----- Data to examine -----

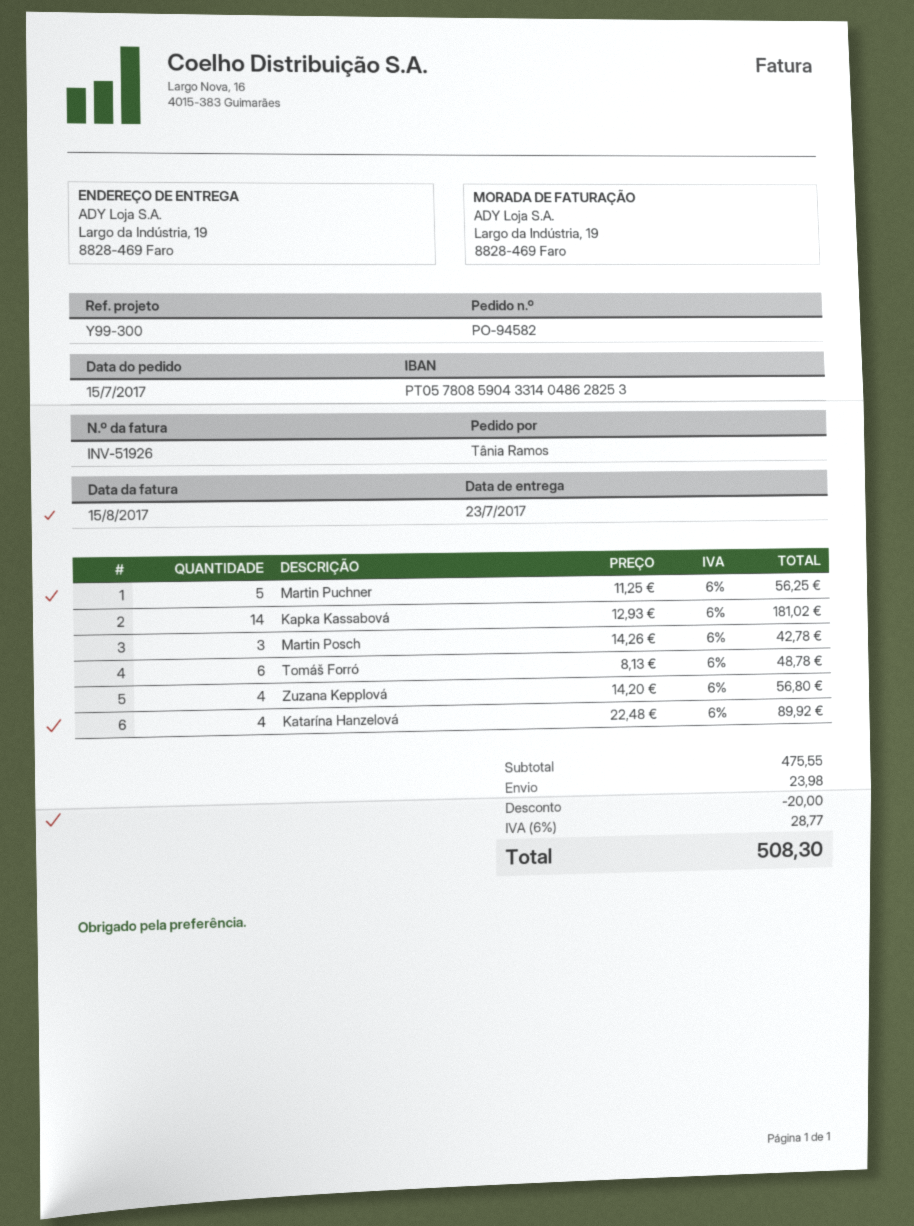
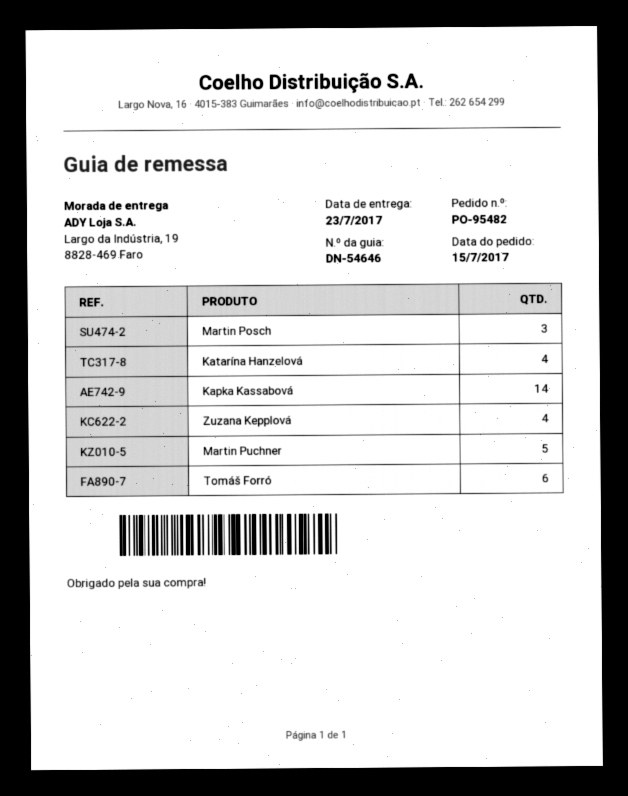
order number: PO-94582 -> PO-95482

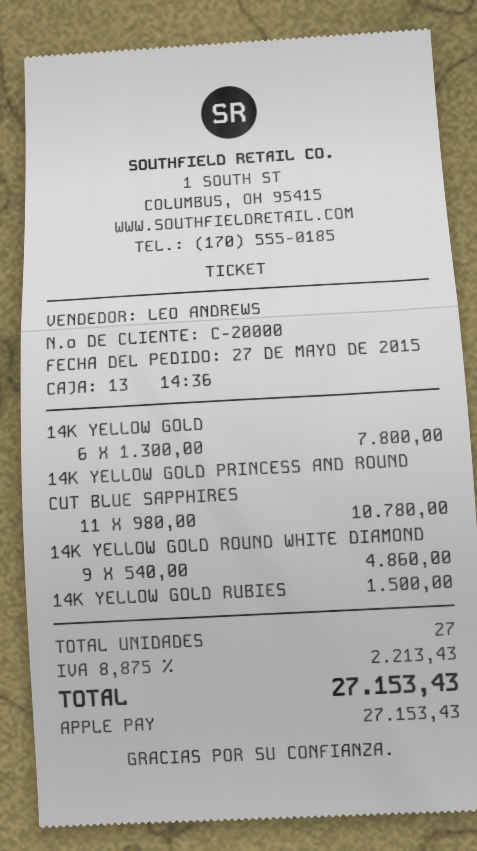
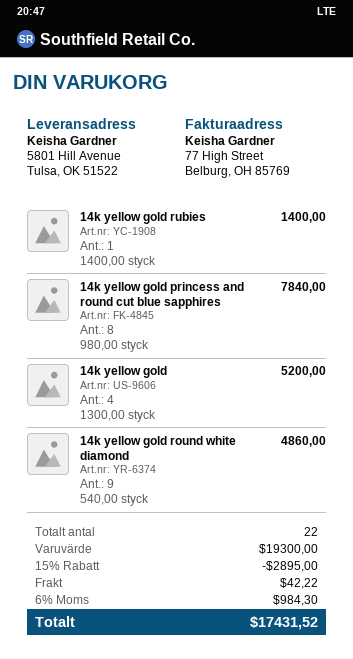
14K YELLOW GOLD: 6 x 1300.00 = 7800.00 -> 4 x 1300.00 = 5200.00
14K YELLOW GOLD PRINCESS AND ROUND CUT BLUE SAPPHIRES: 11 x 980.00 = 10780.00 -> 8 x 980.00 = 7840.00
14K YELLOW GOLD RUBIES: 1 x 1500.00 = 1500.00 -> 1 x 1400.00 = 1400.00
total quantity: 27 -> 22
discount: none -> 15% = 2895.00
shipping: none -> 42.22
tax: 8.875% = 2213.43 -> 6% = 984.30
total: 27153.43 -> 17431.52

-----

== What you have to do ==
Exactly how many lines of the data include the word "GOLD"? Reply with that number only.

== Output for this exercise ==
3